Todos os anos há sete mil crimes que são denunciados por terceiros. Mas ainda é pouco
O papel vigilante da sociedade pode ser fundamental na denúncia de crimes públicos e semipúblicos, mas ainda existem situações em que se sobrepõe o receio de avançar.
A propósito do Dia Europeu da Vítima de Crime, instituído há 32 anos pela Victim Support Europe, o DN teve acesso a dados recentes da Polícia de Segurança Pública (PSP) sobre o número de denúncias criminais feitas por terceiros. De acordo com o Intendente Hugo Guinote, as três situações mais reportadas por outras pessoas que não as próprias vítimas dizem respeito aos crimes de abuso de confiança (25%), abuso sexual de menores (20%) e de maus-tratos a menores (20%).
"Fizemos uma análise aos últimos três anos, desde janeiro de 2019 a dezembro de 2021, e a conclusão a que chegámos é que o total de crimes denunciados por terceiros representa, sensivelmente, sete mil crimes por ano", confirma o responsável da PSP. Em termos percentuais, este valor corresponde a cerca de 6% do total de crimes reportados a esta organização policial.
"Pode parecer que não é muito, mas já é alguma coisa. Seriam casos que não chegariam ao nosso conhecimento porque a vítima não tomaria essa iniciativa", explica. Ainda assim, reconhece que são números que importa subir e essa é uma das razões que levaram a PSP a divulgar estes dados estatísticos.
O objetivo é não apenas assinalar esta data simbólica, mas sobretudo "valorizar a denúncia feita por terceiros" e incentivar a que aconteça mais vezes.

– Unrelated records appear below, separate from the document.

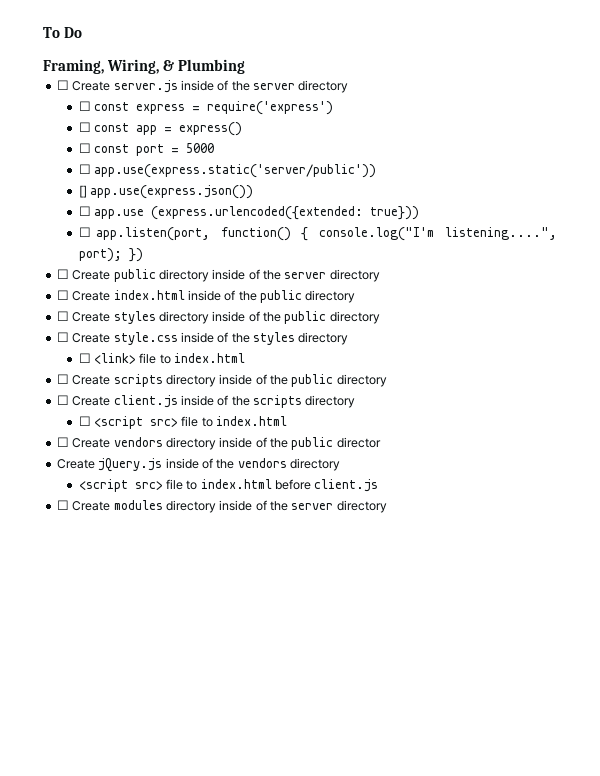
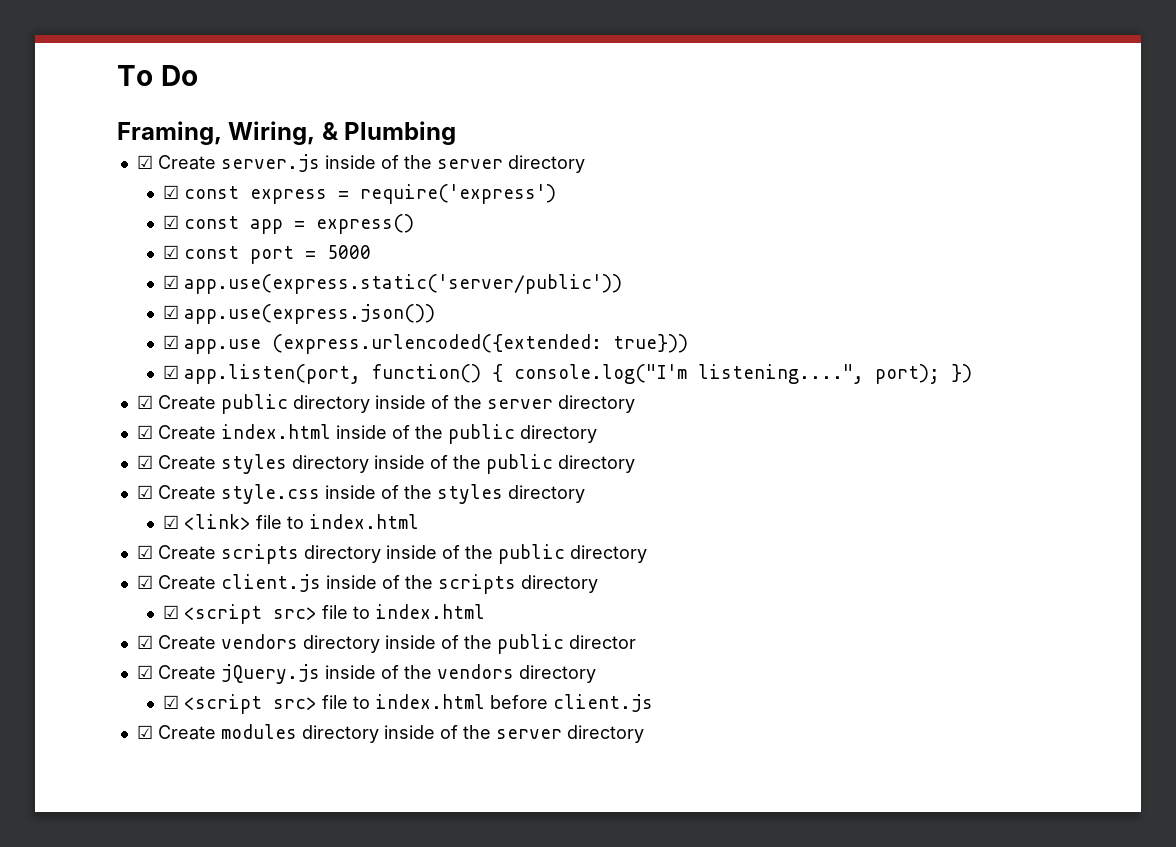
- ☐ Create server.js inside of the server directory
+ ☑ Create server.js inside of the server directory
- ☐ const express = require('express')
+ ☑ const express = require('express')
- ☐ const app = express()
+ ☑ const app = express()
- ☐ const port = 5000
+ ☑ const port = 5000
- ☐ app.use(express.static('server/public'))
+ ☑ app.use(express.static('server/public'))
- [] app.use(express.json())
+ ☑ app.use(express.json())
- ☐ app.use (express.urlencoded({extended: true}))
+ ☑ app.use (express.urlencoded({extended: true}))
- ☐ app.listen(port, function() { console.log("I'm listening....", port); })
+ ☑ app.listen(port, function() { console.log("I'm listening....", port); })
- ☐ Create public directory inside of the server directory
+ ☑ Create public directory inside of the server directory
- ☐ Create index.html inside of the public directory
+ ☑ Create index.html inside of the public directory
- ☐ Create styles directory inside of the public directory
+ ☑ Create styles directory inside of the public directory
- ☐ Create style.css inside of the styles directory
+ ☑ Create style.css inside of the styles directory
- ☐ <link> file to index.html
+ ☑ <link> file to index.html
- ☐ Create scripts directory inside of the public directory
+ ☑ Create scripts directory inside of the public directory
- ☐ Create client.js inside of the scripts directory
- ☐ <script src> file to index.html
+ ☑ Create client.js inside of the scripts directory
+ ☑ <script src> file to index.html
- ☐ Create vendors directory inside of the public director
+ ☑ Create vendors directory inside of the public director
- Create jQuery.js inside of the vendors directory
+ ☑ Create jQuery.js inside of the vendors directory
- <script src> file to index.html before client.js
+ ☑ <script src> file to index.html before client.js
- ☐ Create modules directory inside of the server directory
+ ☑ Create modules directory inside of the server directory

A importância aumenta quando falamos de crimes públicos, como o são a violência doméstica ou o abuso sexual de menores, em que não é necessária qualquer queixa da vítima para que a justiça possa atuar. Por outro lado, reforça Hugo Guinote, "é sempre relevante informar as polícias para que, localmente, possam redirecionar o seu esforço de policiamento".
No que à violência conjugal diz respeito, os dados da PSP indicam que está entre os crimes mais reportados no panorama geral, mas entre as denúncias feitas por terceiros representa apenas 2%. "O crime de violência doméstica, ao contrário do furto e roubo, que operam maioritariamente na via pública, ocorre muito mais na esfera privada e é mais difícil para terceiros denunciarem-no", explica Hugo Guinote. Ainda assim, sublinha, "não deixamos de fazer o reforço da mensagem sobre como é importante que seja denunciado por terceiros".
Sobre eventuais impactos que a pandemia possa ter tido, o também Oficial de Direitos Humanos da PSP revela que os números não se alteraram "significativamente".
Acentuadamente mais significativas são as percentagens de denúncias relativas ao crime de abuso sexual de menores, que regista cerca de 40 queixas por ano, ou 20% do total, assim como ao crime de maus-tratos a menores, "que também ronda os 20% de denúncias por terceiros".
Grande parte destas queixas têm origem nas escolas ou ATL, mas também por parte de familiares. "É importante que haja esta vigilância aos menores. De facto, 20% das ocorrências ser participada é muito relevante", aponta.
Para aumentar o número de denúncias, tanto Hugo Guinote como a coordenadora do Gabinete de Apoio à Vítima da APAV Almada, Sónia Reis, acreditam que é importante que a população saiba que é seguro recorrer às autoridades.
"Muitas vezes as pessoas têm receio em denunciar, temem que possam existir represálias porque há o desconhecimento de que o contacto com as autoridades não obriga à identificação do denunciante", observa Sónia Reis.
"O denunciante nunca é chamado a mais do que denunciar", confirma o Intendente da PSP, que adianta ainda que "90% das denúncias por terceiros são feitas na esquadra".
Entre as cerca de 190 esquadras da PSP em todo o país, existem 150 salas de apoio à vítima que também podem receber "todos aqueles que queiram reportar situações de maior sensibilidade", nomeadamente quando se trata de vítimas especialmente vulneráveis.
Fundamental, considera o responsável da organização policial, é que os denunciantes saibam que não precisam de confrontar o denunciado e que não serão identificados publicamente.
Outra dificuldade no combate a situações de violência doméstica, contra adultos ou menores, prende-se com a vontade da vítima em seguir com o processo judicial. Por se tratar de crime público, a queixa da vítima não é essencial, mas muitas vezes a falta de testemunho e do relato dos acontecimentos inviabiliza uma eventual condenação.
"Há outros elementos de prova que são descurados. A forma de contornar essa questão é investir na investigação, porque muitas vezes há vizinhos ou familiares que têm informação importante", acrescenta Sónia Reis, que acredita ser necessário reforçar o apoio prestado às vítimas.